Thursday, April 28, 2016

Kim Basinger Opens Up About 'Nasty' Divorce From Alec Baldwin



Kim Basinger and Alec Baldwin have come a long way since their notoriously messy divorce. 



After splitting up in 2001, the exes became embroiled in a four-year custody battle over their only daughter, Ireland. 



The court battle turned particularly ugly in 2007, when Baldwin called Ireland, then 11, and left an angry voicemail that was leaked to the press. As part of an agreement with Basinger, the "30 Rock" actor agreed to attend an anger management course.



These days, Basinger said she and Baldwin have moved on from the drama of the past.

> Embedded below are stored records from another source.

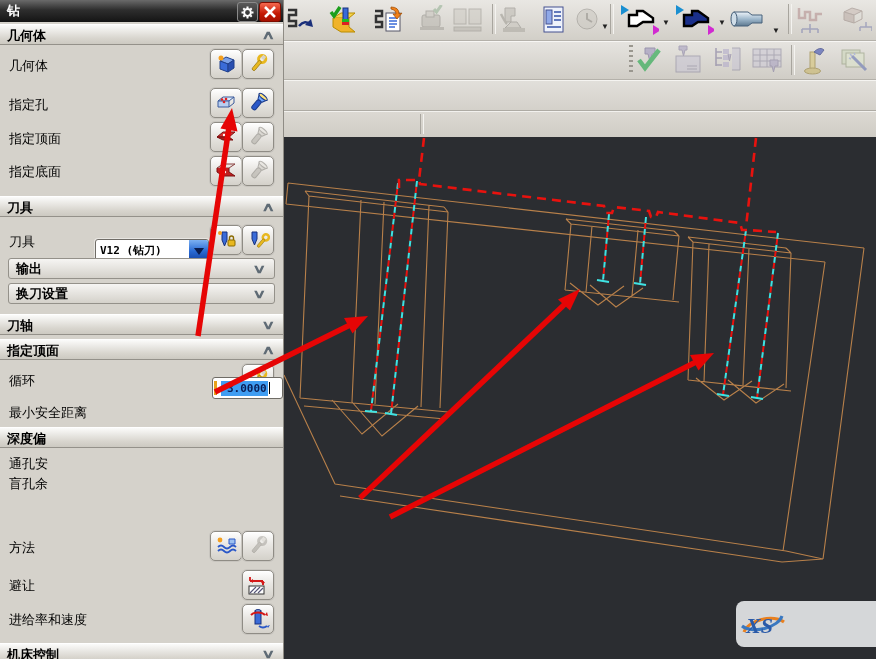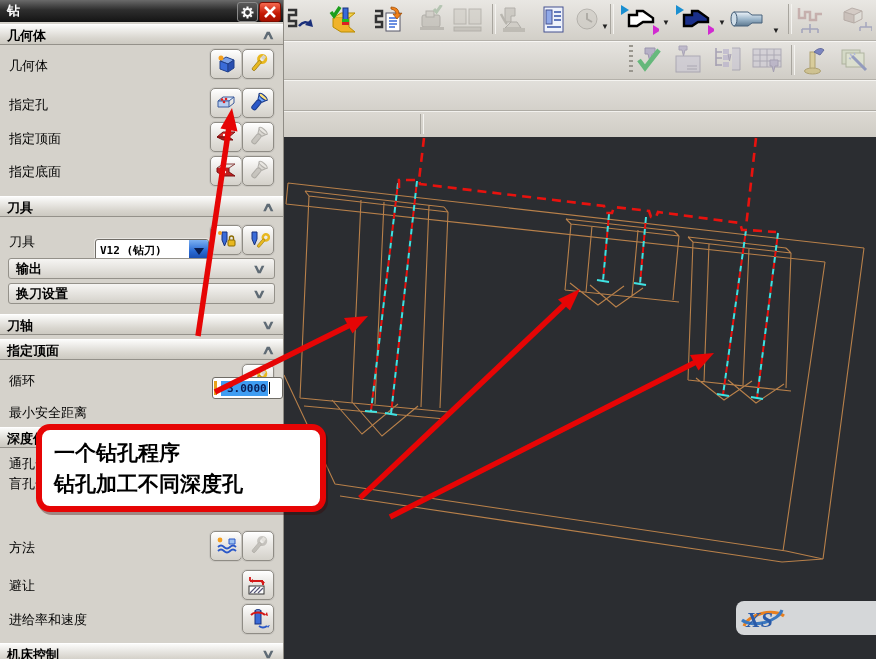--- a/index.html
+++ b/index.html
@@ -512,10 +512,6 @@
     </div>
   </div>
 
-  <div class="callout">
-    <div>一个钻孔程序</div>
-    <div>钻孔加工不同深度孔</div>
-  </div>
 
   <svg class="overlay" width="876" height="659">
     <g stroke="#e60505" stroke-width="5.5" fill="#e60505">

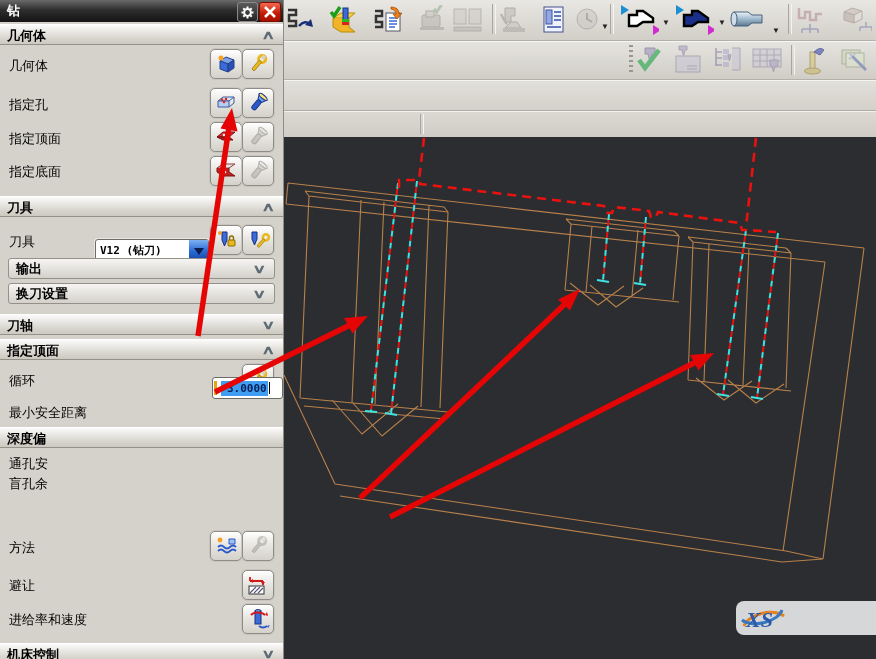--- a/index.html
+++ b/index.html
@@ -71,7 +71,7 @@
   .overlay{position:absolute;inset:0;z-index:50;pointer-events:none;}
 
   
-  .watermark{position:absolute;right:0;top:601px;width:140px;height:34px;z-index:30;
+  .watermark{position:absolute;right:0;top:601px;width:140px;height:46px;z-index:30;
      background:rgba(226,228,230,.93);border-radius:8px 0 0 8px;display:flex;align-items:center;}
   .wm-text{margin-left:2px;}
   .wm-brand{font-size:22px;font-weight:bold;color:#9eb0c4;letter-spacing:1px;line-height:22px;}

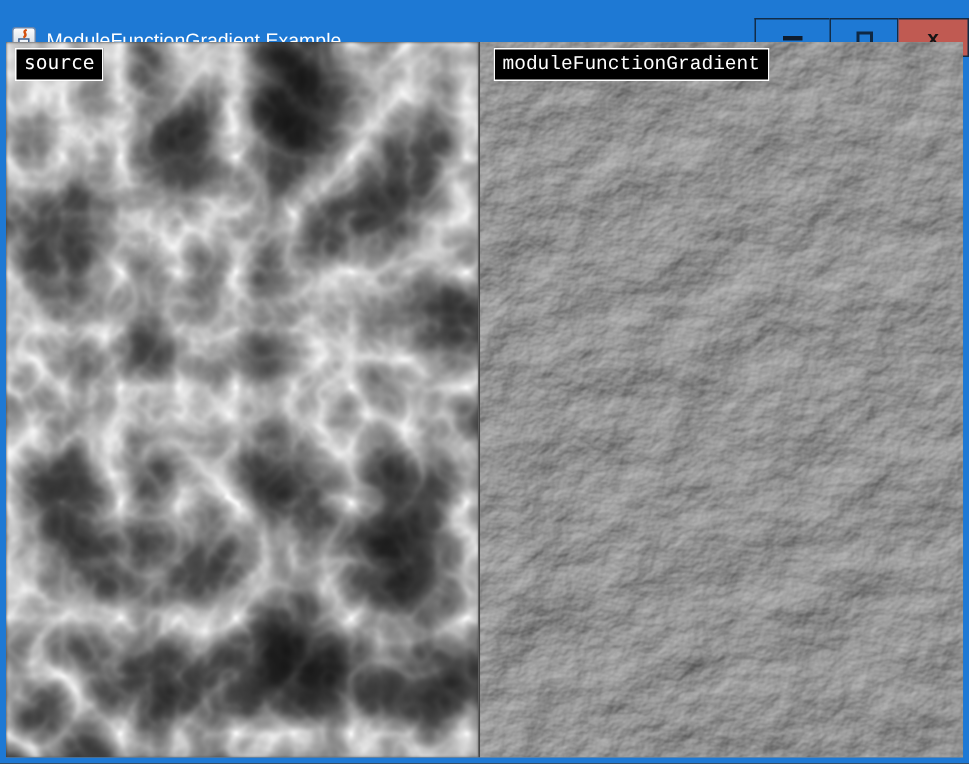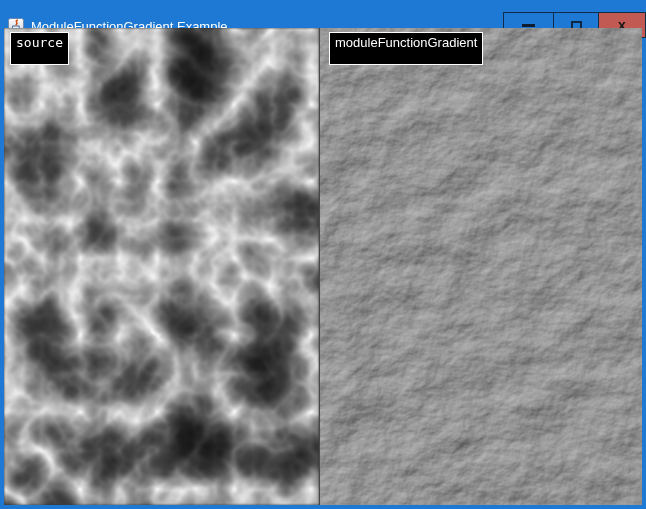--- a/index.html
+++ b/index.html
@@ -93,7 +93,7 @@
     background: #000000;
     color: #ffffff;
     border: 1px solid #ffffff;
-    padding: 2px 5px 14px 5px;
+    padding: 2px 5px 3px 5px;
     font-size: 13px;
     line-height: 15px;
     white-space: nowrap;

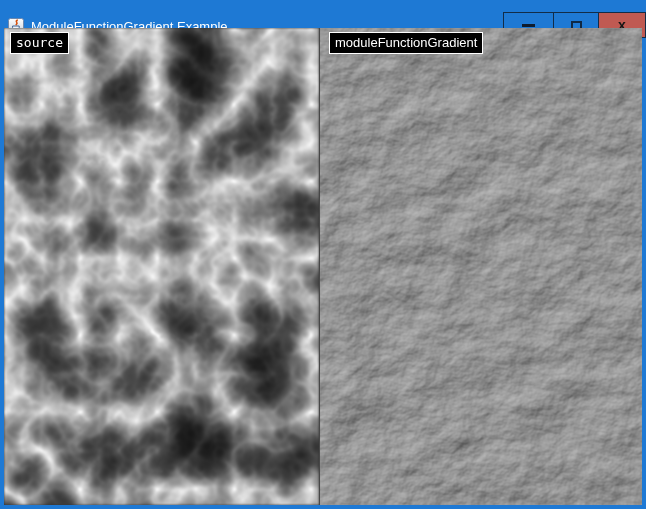--- a/index.html
+++ b/index.html
@@ -100,7 +100,7 @@
     user-select: none;
   }
   .panel.left  .img-label { left: 6px; font-family: "DejaVu Sans Mono", monospace; }
-  .panel.right .img-label { left: 9px; font-family: Liberation Sans, sans-serif; }
+  .panel.right .img-label { left: 9px; font-family: Liberation Mono, monospace; }
 </style>
 </head>
 <body>

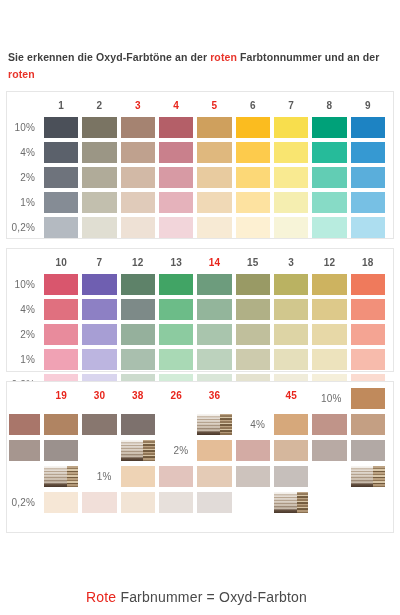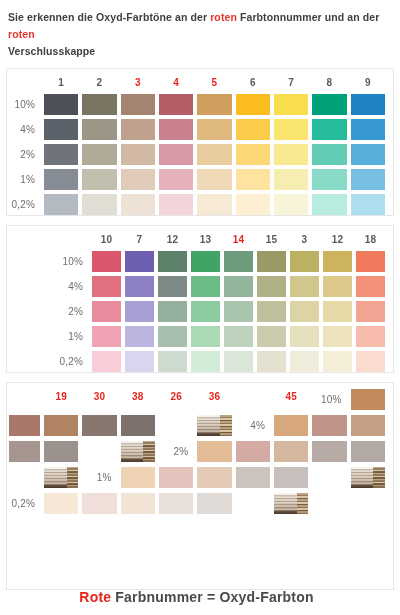--- a/index.html
+++ b/index.html
@@ -24,6 +24,7 @@
     line-height: 17px;
     color: #3f3f3f;
     letter-spacing: 0.1px;
+    margin-top: 40px;
   }
   .header .hl { color: #e8342a; }
 

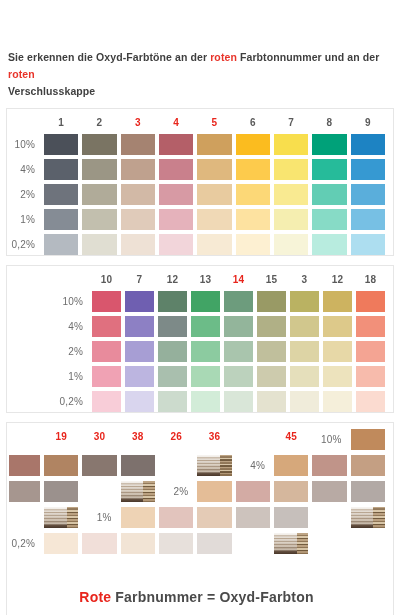--- a/index.html
+++ b/index.html
@@ -148,7 +148,6 @@
 
 <div class="header">
   <span>Sie erkennen die Oxyd-Farbtöne an der </span><span class="hl">roten</span><span> Farbtonnummer und an der </span><span class="hl">roten</span><br>
-  <span>Verschlusskappe</span>
 </div>
 
 <div id="panels-root">

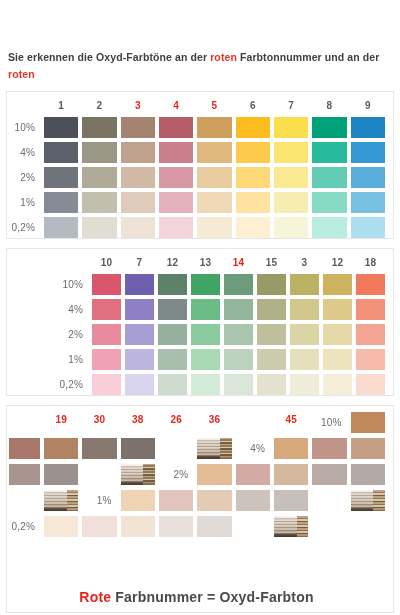--- a/index.html
+++ b/index.html
@@ -37,7 +37,7 @@
     box-sizing: border-box;
   }
   #panel-1 { margin-top: 8px;  height: 148px; }
-  #panel-2 { margin-top: 9px;  height: 148px; padding-left: 48px; }
+  #panel-2 { margin-top: 9px;  height: 124px; }
   #panel-3 { margin-top: 9px;  height: 208px; }
 
   .grid-wrap {

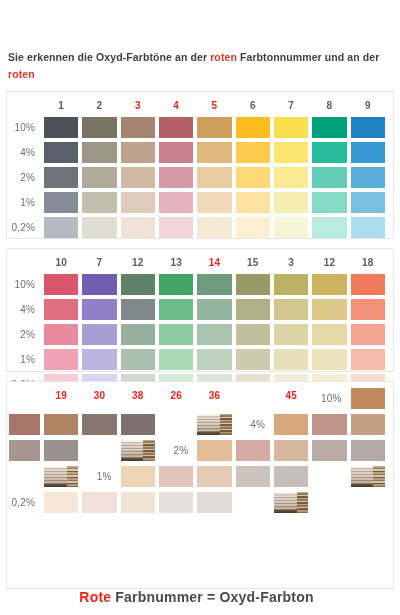--- a/index.html
+++ b/index.html
@@ -38,7 +38,7 @@
   }
   #panel-1 { margin-top: 8px;  height: 148px; }
   #panel-2 { margin-top: 9px;  height: 124px; }
-  #panel-3 { margin-top: 9px;  height: 208px; }
+  #panel-3 { margin-top: 9px;  height: 152px; }
 
   .grid-wrap {
     padding: 6px 0 6px 0;

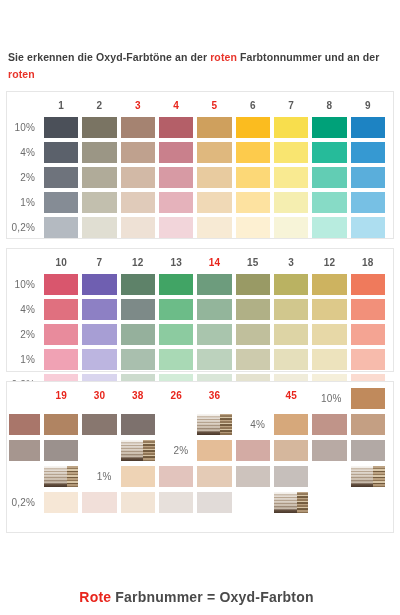--- a/index.html
+++ b/index.html
@@ -136,7 +136,7 @@
     bottom: 10px;
     text-align: center;
     font-size: 14px;
-    font-weight: bold;
+    font-weight: normal;
     color: #4a4a4a;
     letter-spacing: 0.2px;
     padding-left: 10px;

"[Alec and I are] cool now," Basinger, 62, said in a new interview with Net-A-Porter's The Edit magazine. "Life goes on.'" 



The "L.A. Confidential" actress also opened up about how the divorce impacted Ireland, who's now 20 years old and an aspiring model. 



"Divorce is hard on a kid, no matter how you cut it," she said. "And ours was very public and nasty. So I brought up Ireland in a very unconventional way. I just wanted her to be free. If she wanted to have her friends over and write over the walls with pen, that was fine. I wanted her childhood to be full of love and light and animals and friends."





Baldwin and Basinger met in 1990 on the set of the movie "The Marrying Man" and wed three years later. In the Net-A-Porter interview, Basinger joked about their fateful meeting.  



"I did this film, 'The Marrying Man,' where I met my eventual [ex] husband, Alec Baldwin, but I was teeter-tottering because I had also been offered 'Sleeping with the Enemy' [a role which eventually went to Julia Roberts]," she said. "Isn't it funny that I turned down 'Sleeping with the Enemy' and then I went on to sleep with the enemy!" 



Baldwin, who's been married to second wife Hilaria Thomas Baldwin since 2012, has also opened up about the difficult divorce in recent years, likening it to a Vietnam battle.





"That point of my life is a blur. I know exactly what projects I was doing from 1986 to 2000," he said in a 2013 interview with The Guardian. "And then from 2000 to 2006, during the Dien Bien Phu of my divorce litigation ... I can barely tell you what I did for those six years. It was a period that was so painful, I was staring off a cliff for six years.”